Sin que territorialmente signifique, destruir –incluso antes de haber nacido- a la comunidad, se trata de crear colectivamente, en un diálogo con los diferentes saberes y por la exaltación de lo humano, una colectividad que se piensa abierta a su interior y guardiana de la coexistencia cooperativa y liberadora que sustenta a sus fronteras. Mantenernos vivos como comunidad, simboliza poner en marcha formas armónicas de identidad y seguridad que conectan a los individuos del nivel micro con sus sucedáneos, y con los del nivel macro. Es precisamente la comunidad que incorpora en su ruralidad o urbanismo como modo de vida, ya no a multitudes anónimas, extraños o auténticas “otredades universales”, como las denomina Benjamin Nelson.

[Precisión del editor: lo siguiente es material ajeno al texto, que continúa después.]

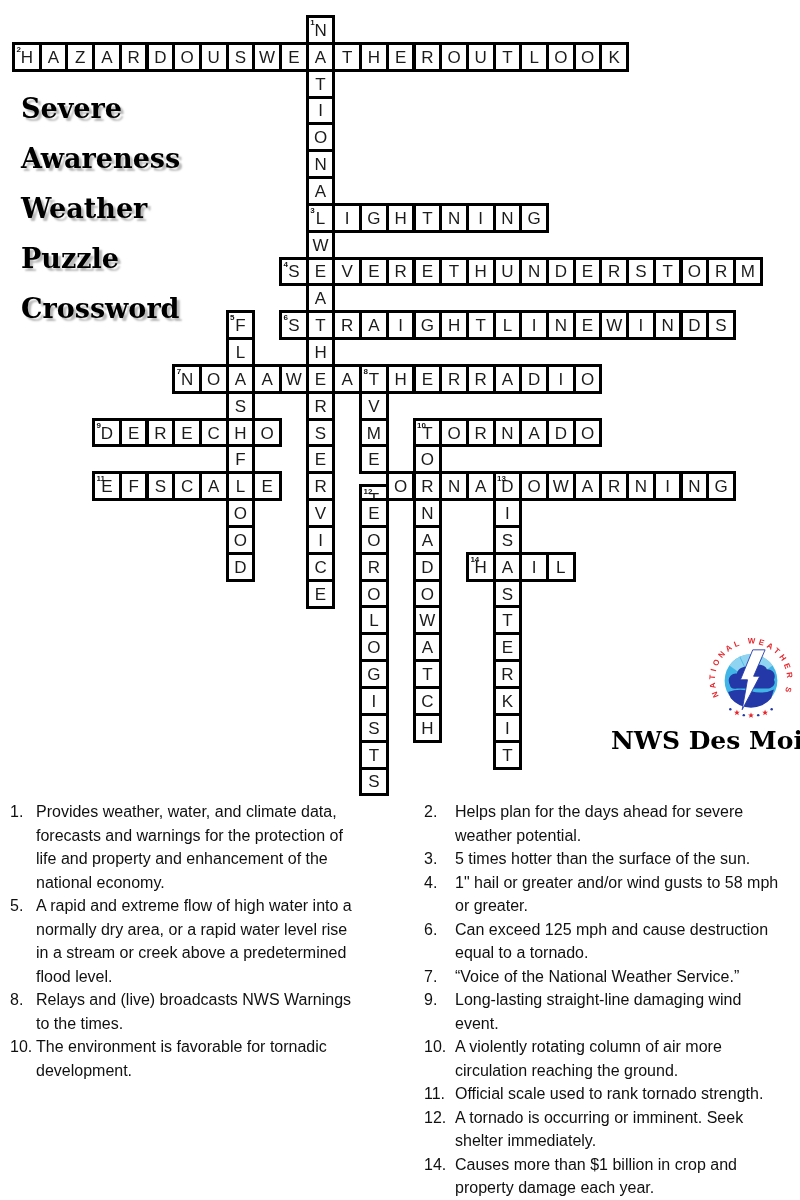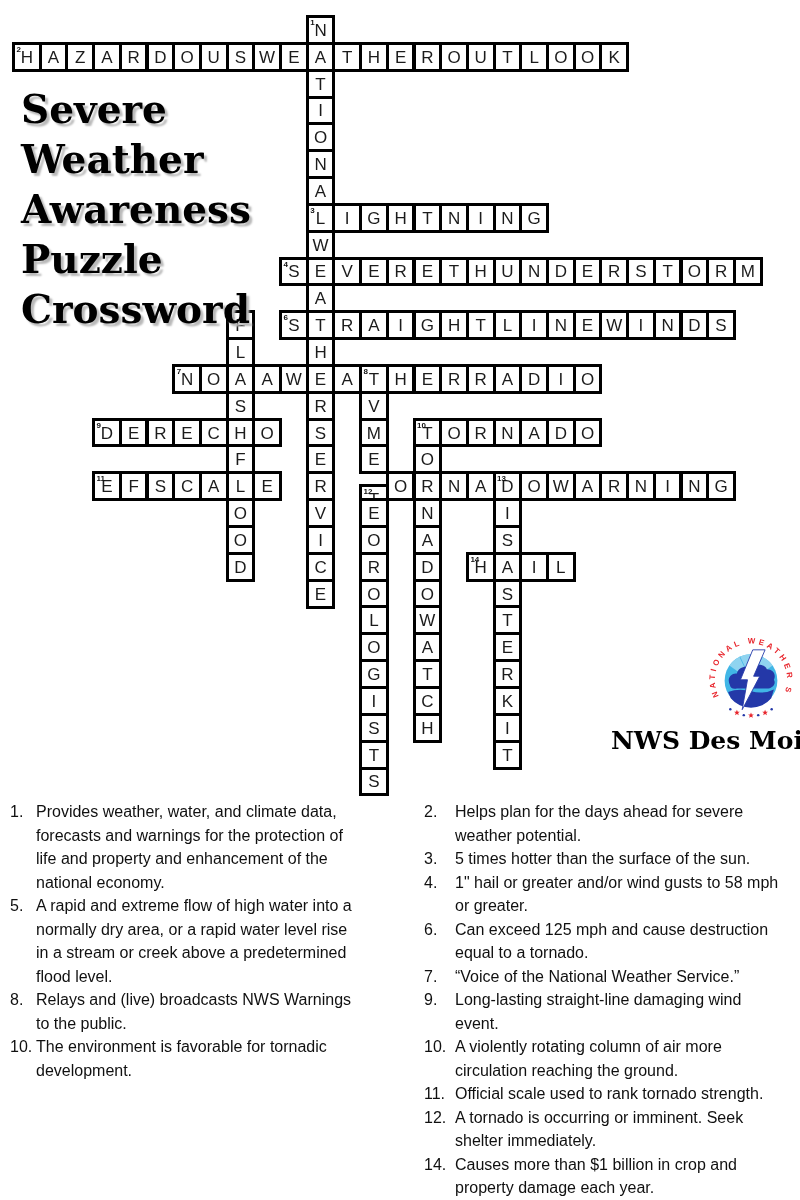--- a/index.html
+++ b/index.html
@@ -8,7 +8,7 @@
 
   
   .title{position:absolute;left:21px;top:84px;font-family:"DejaVu Serif",serif;
-         font-weight:bold;font-size:39px;line-height:50px;color:#000;
+         font-weight:bold;font-size:27px;line-height:50px;color:#000;
          text-shadow:3px 3px 2px #b9b9b9;white-space:nowrap;}
   .title div{height:50px;}
 

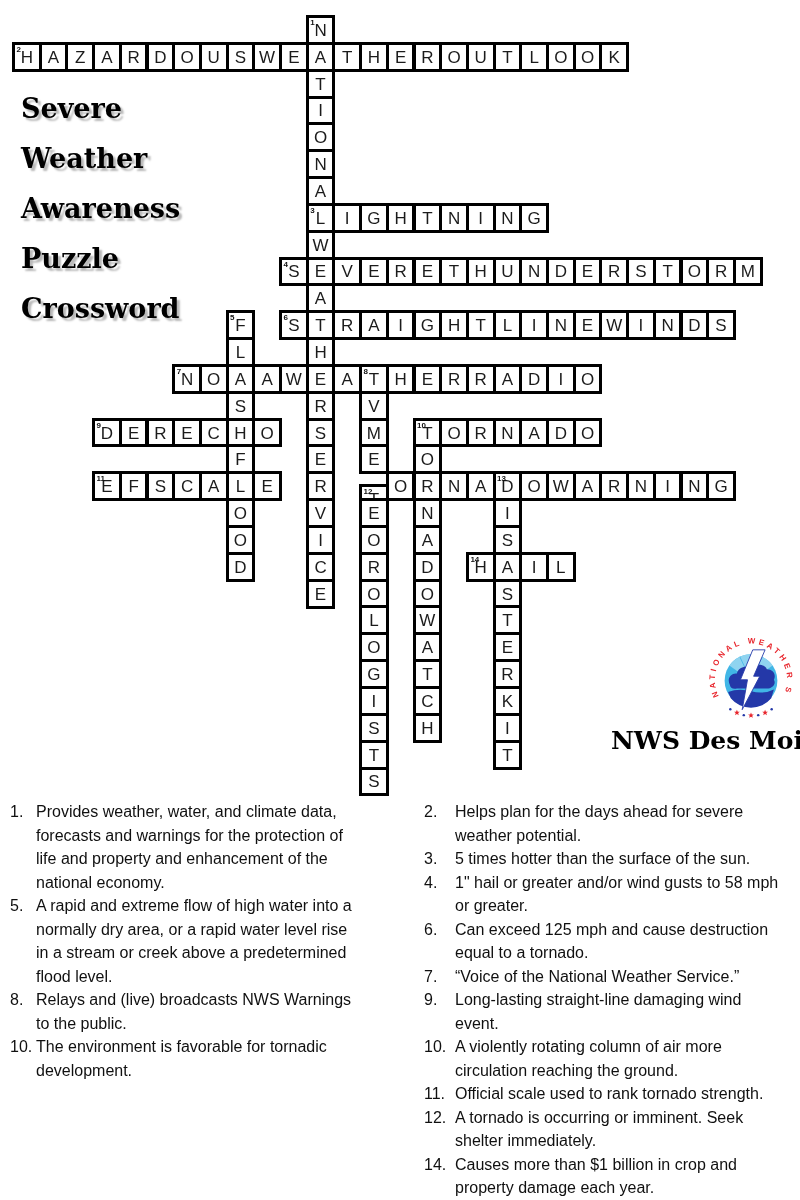--- a/index.html
+++ b/index.html
@@ -597,8 +597,8 @@
 
   <div class="title">
     <div>Severe</div>
+    <div>Awareness</div>
     <div>Weather</div>
-    <div>Awareness</div>
     <div>Puzzle</div>
     <div>Crossword</div>
   </div>

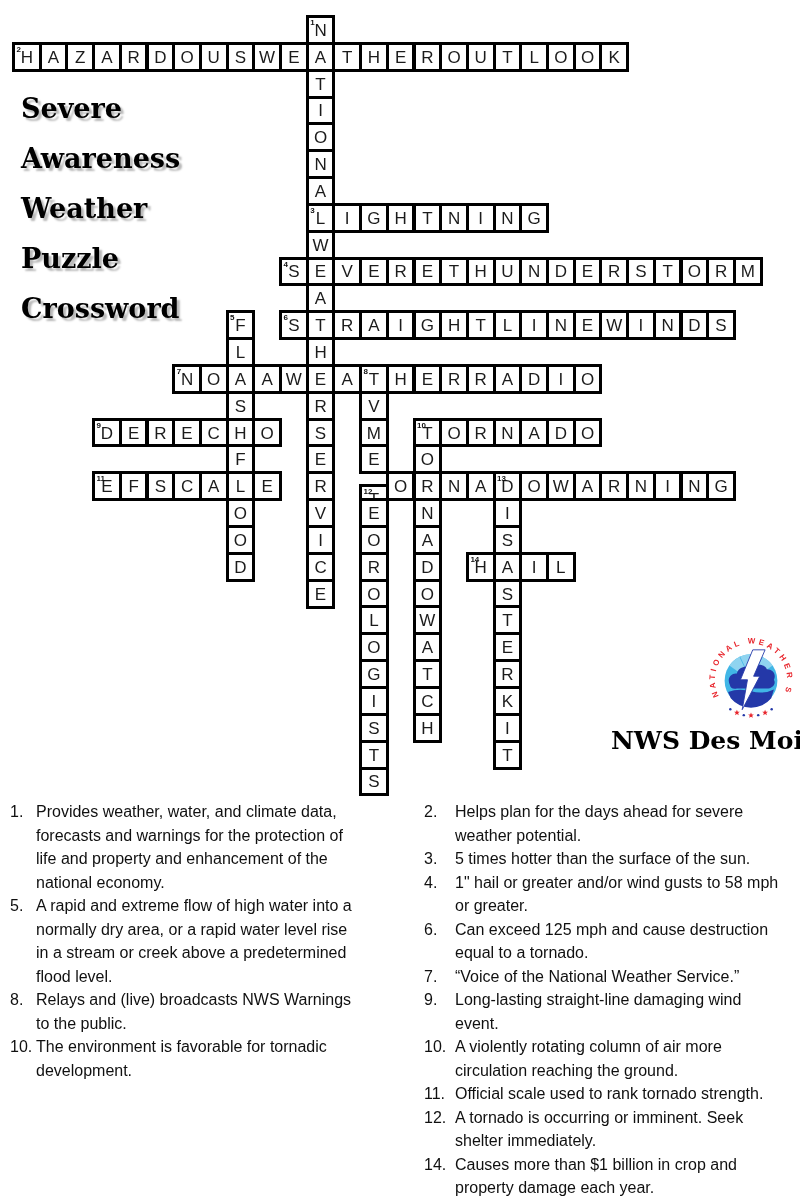--- a/index.html
+++ b/index.html
@@ -646,7 +646,7 @@
     </div>
     <div class="clue">
       <span class="clue-num">8.</span>
-      <span class="clue-text">Relays and (live) broadcasts NWS Warnings to the public.</span>
+      <span class="clue-text">Relays and (live) broadcasts NWS Warnings to the times.</span>
     </div>
     <div class="clue">
       <span class="clue-num">10.</span>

Un proceso fundente de comunidades autónomas solo es posible entonces por individuos que, alcanzando la condición de ciudadanos autónomos, deciden colectivamente sobre sus asuntos sociales, destierran la supremacía de lo mercantilizado y sustentan desde la responsabilidad individual y la solidaridad social, relaciones sociales sólidas y libertarias, inutilizando por fin, las formas fugaces de asociación propuestas por Sennett.

Con este telón de fondo, es claro que la defensa de la cohesión social es un factor crucial en la presente etapa histórica signada por la pandemia quizás como nunca antes lo fue. Pero no se trata de la cohesión promovida por las agencias europeas ni de la correspondiente retórica latinoamericana. Estamos hablando de otra cohesión: aquella que por su naturaleza participativa da sentido duradero y profundo al sujeto social, que se funda en vínculos, interacciones y nexos sociales con alguna referencia territorial, enraizada en la alteridad y pluralidad de sus protagonistas, y en cuyo ámbito son capaces de construir no sólo sentido de pertenencia sino además proyectos comunes de alcance social.

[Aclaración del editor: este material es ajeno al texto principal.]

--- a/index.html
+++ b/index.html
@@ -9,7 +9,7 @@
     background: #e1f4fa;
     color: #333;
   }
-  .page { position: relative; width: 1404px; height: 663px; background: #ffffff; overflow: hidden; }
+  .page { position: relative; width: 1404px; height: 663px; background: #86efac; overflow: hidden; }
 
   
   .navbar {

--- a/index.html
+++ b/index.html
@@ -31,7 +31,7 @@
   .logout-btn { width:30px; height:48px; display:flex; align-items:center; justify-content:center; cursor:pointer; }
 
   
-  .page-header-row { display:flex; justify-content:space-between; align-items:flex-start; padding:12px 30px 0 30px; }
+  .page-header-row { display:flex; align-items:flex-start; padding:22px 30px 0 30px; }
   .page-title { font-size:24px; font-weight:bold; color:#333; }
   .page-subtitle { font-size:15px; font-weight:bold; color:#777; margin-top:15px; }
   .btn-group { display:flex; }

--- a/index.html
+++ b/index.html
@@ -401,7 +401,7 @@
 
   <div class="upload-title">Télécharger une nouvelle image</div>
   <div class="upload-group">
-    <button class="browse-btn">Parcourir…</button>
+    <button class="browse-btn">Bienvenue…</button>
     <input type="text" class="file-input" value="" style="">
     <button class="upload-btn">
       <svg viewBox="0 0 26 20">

En cualquier caso, los desafíos reales que afrontemos en el trance de construir la cohesión social no deben disminuir sino afirmar la convicción de que es en un contexto histórico-social concreto en toda su extensa gama -desde lo local hasta la comunidad nacional – en donde se encuentra una de las claves fundamentales para encarar con éxito las amenazas que implica el sistema capitalista actual y, así, abrir el camino hacia otro mundo posible.

Bibliografía

Giddens, A. (1994). Más allá de la izquierda y la derecha. El futuro de las políticas radicales. Madrid. Cátedra.

Díaz-Polanco, H. (1991).Autonomía regional. La autodeterminación de los pueblos indios.México. Siglo XXI Editores.